Desmond Ferguson

Personal information
- Born: July 22, 1977 (age 48) Lansing, Michigan, U.S.
- Listed height: 6 ft 7 in (2.01 m)
- Listed weight: 203 lb (92 kg)

Career information
- High school: Everett (Lansing, Michigan)
- College: Missouri (1995–1996); Detroit Mercy (1997–2000);
- NBA draft: 2000: undrafted
- Playing career: 2000–2011
- Position: Small forward
- Number: 5

Career history
- 2001–2002: Flint Fuze
- 2002–2003: Great Lakes Storm
- 2004: Rockford Lightning
- 2004: Portland Trail Blazers
- 2005–2006: Idaho Stampede
- 2006–2007: Minot Skyrockets
- 2007–2008: Yakima Sun Kings

Career highlights
- CBA All-Star (2002); 2× All-CBA First Team (2007, 2008);
- Stats at NBA.com
- Stats at Basketball Reference

= Desmond Ferguson =

American basketball player and coach

Desmond Ferguson (born July 22, 1977, in Lansing, Michigan) is an American former professional basketball player and coach. He last played with the Halifax Rainmen of the PBL. He attended and played college basketball for the Missouri Tigers as a freshman and his last three seasons with the Detroit Mercy Titans.

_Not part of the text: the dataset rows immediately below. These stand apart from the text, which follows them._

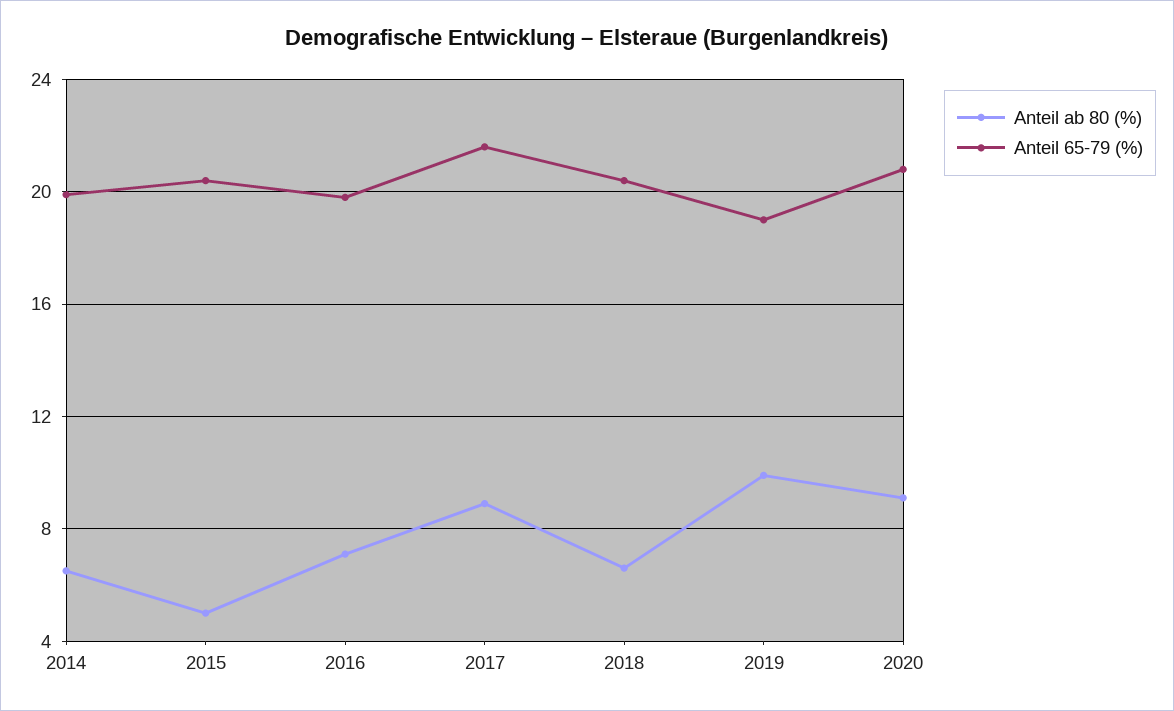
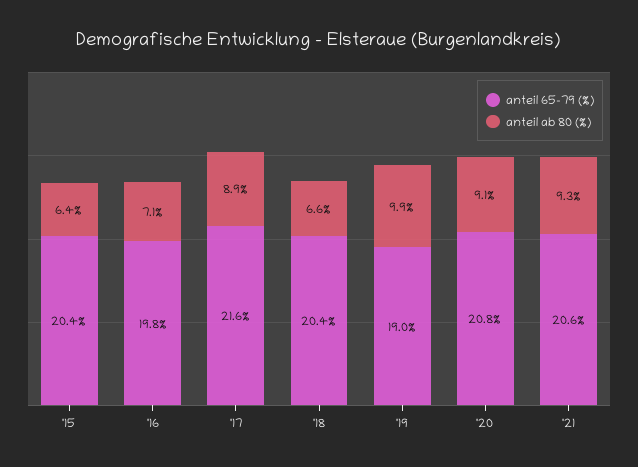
Anteil ab 80 (%), 2014: 6.5 -> none
Anteil 65-79 (%), 2014: 20 -> none
Anteil ab 80 (%), 2015: 5 -> 6.4
Anteil 65-79 (%), '21: none -> 20.6
Anteil ab 80 (%), '21: none -> 9.3

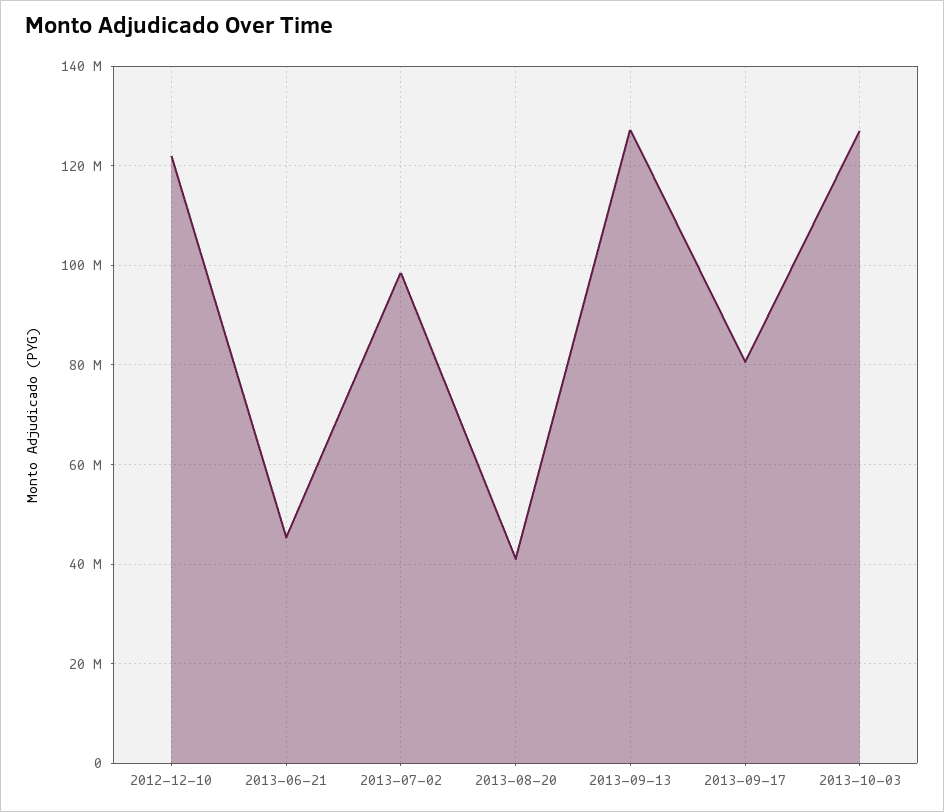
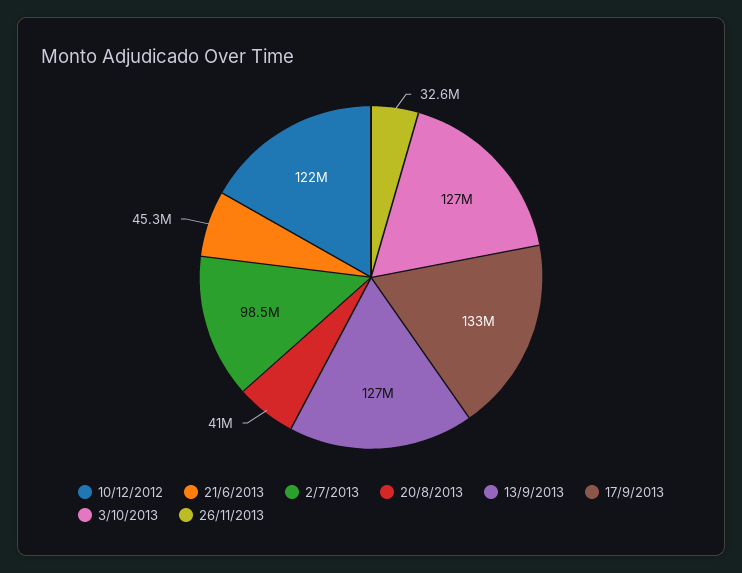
2013-09-17: 80000000 -> 133000000
26/11/2013: none -> 32600000

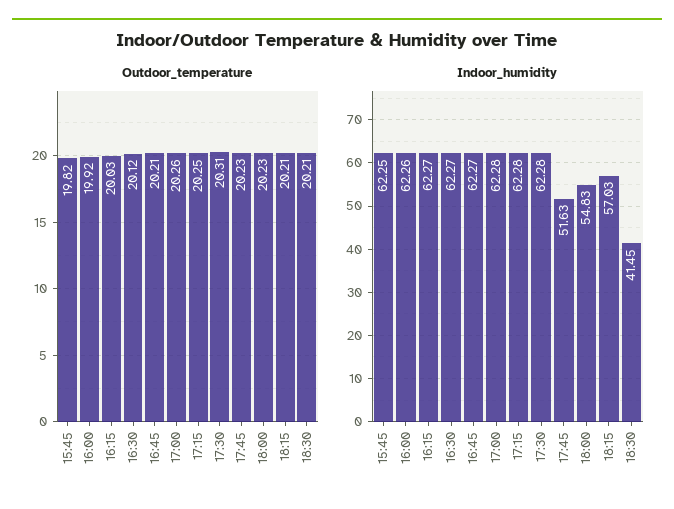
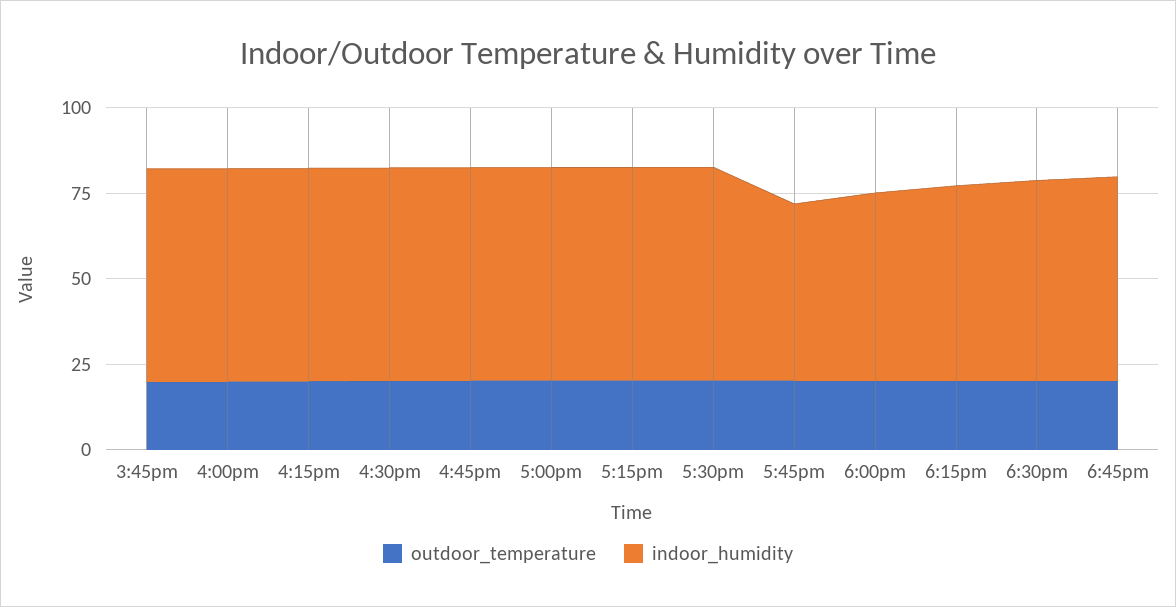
Indoor_humidity, 18:30: 41.45 -> 60
Outdoor_temperature, 6:45pm: none -> 20
Indoor_humidity, 6:45pm: none -> 60

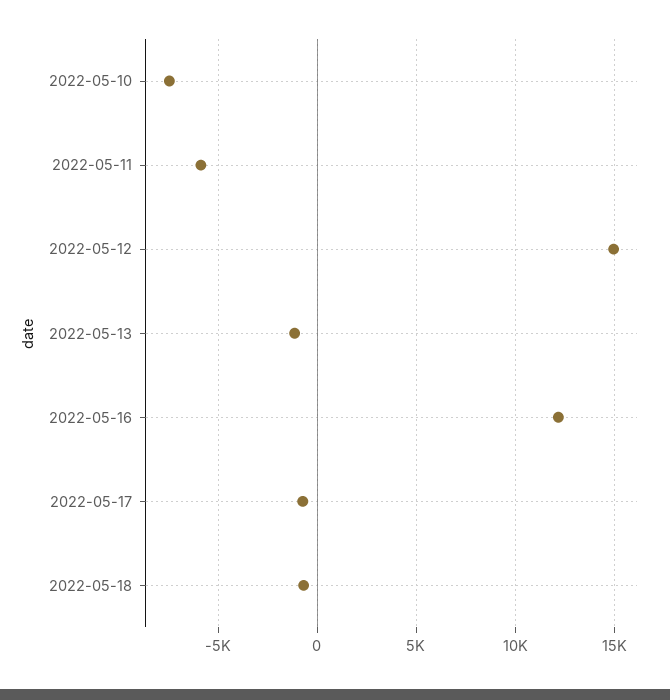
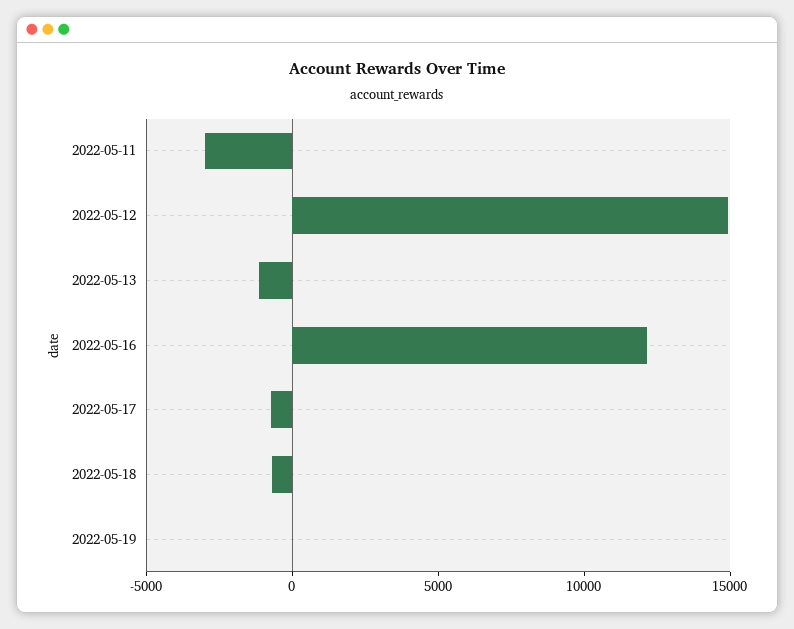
2022-05-10: -7500 -> none
2022-05-11: -6000 -> -3000
2022-05-19: none -> 0

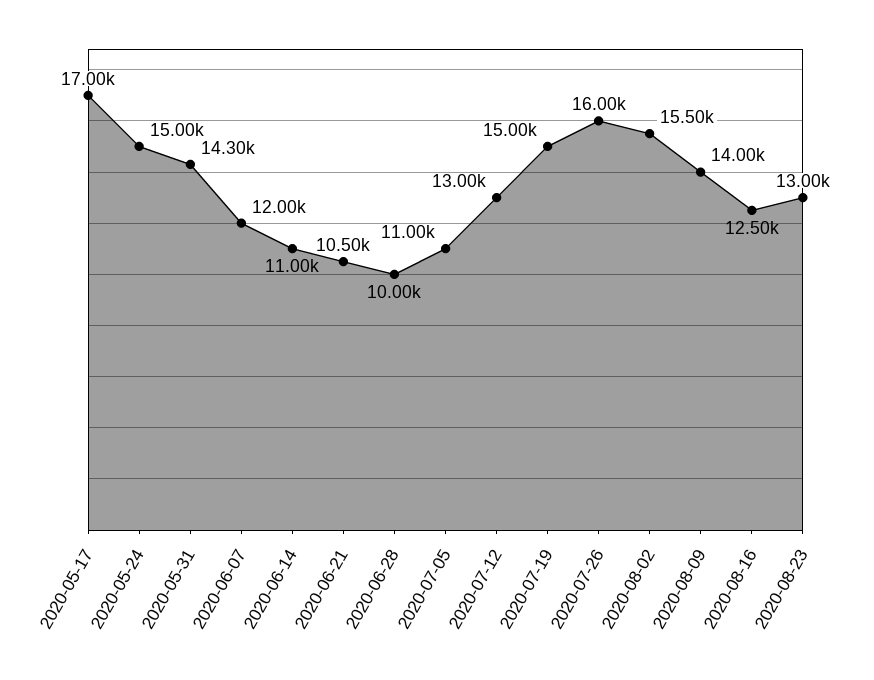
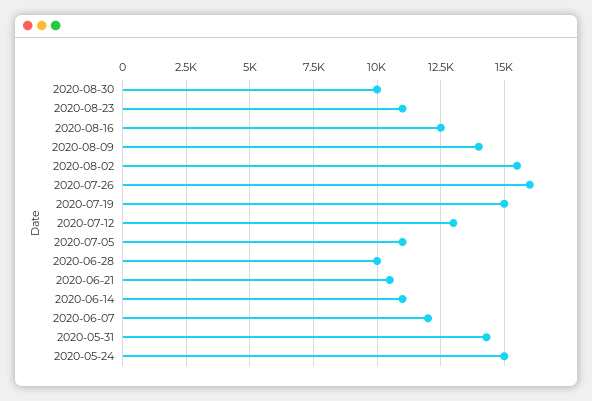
2020-05-17: 17000 -> none
2020-08-23: 13000 -> 11000
2020-08-30: none -> 10000

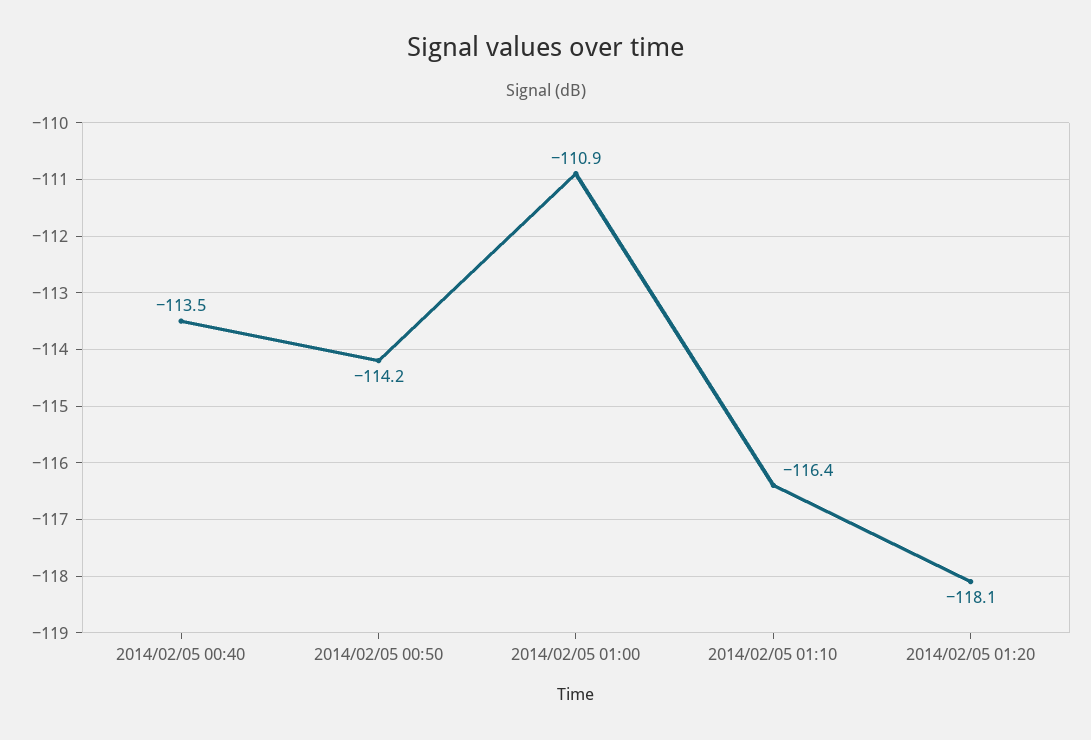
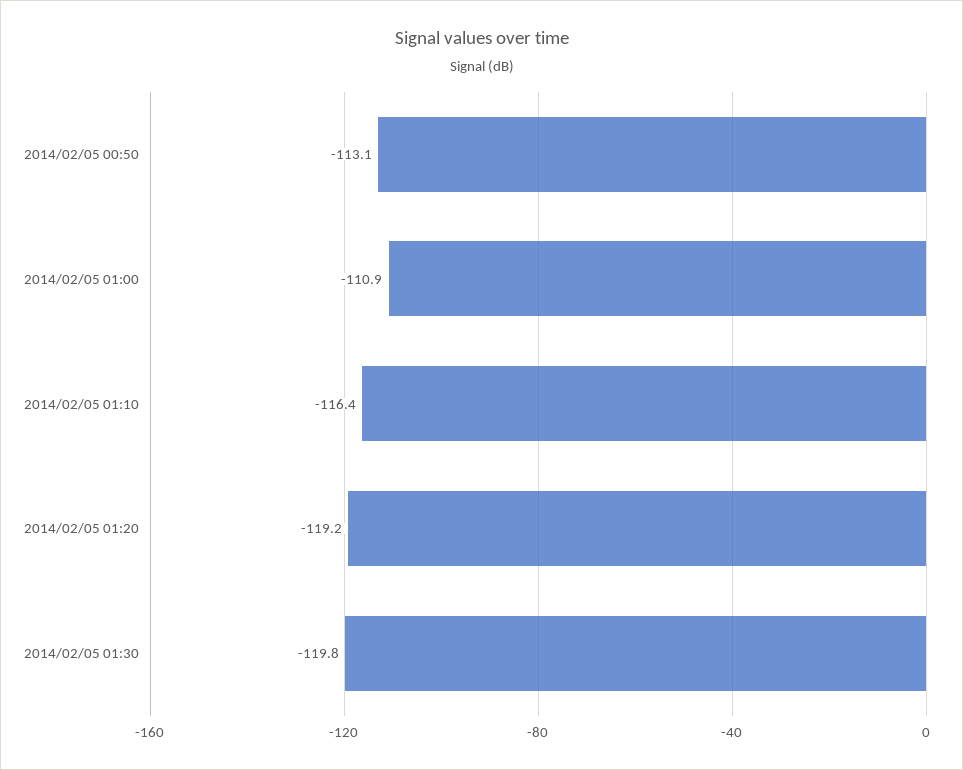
2014/02/05 00:40: -113.5 -> none
2014/02/05 00:50: -114.2 -> -113.1
2014/02/05 01:20: -118.1 -> -119.2
2014/02/05 01:30: none -> -119.8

He was signed by the National Basketball Association's Portland Trail Blazers to a 10-day contract in March 2004, and appeared in seven games with them during the 2003–04 NBA season. He was later taken by the Charlotte Bobcats during the 2004 NBA expansion draft and was waived sometime before the season began. Ferguson only played in the NBA for two weeks, with his final game ever being on April 14, 2004, in a 105–104 loss to the Los Angeles Lakers. The game went to double overtime, but Ferguson only played for 3 1/2 minutes total and recorded 3 points.

Ferguson was a two-time All-Continental Basketball Association (CBA) First Team selection in 2007 and 2008.

Ferguson retired from playing in 2011, becoming a high school coach at his alma mater, Everett High School in Lansing. He left that post in 2017 to focus on his business interests.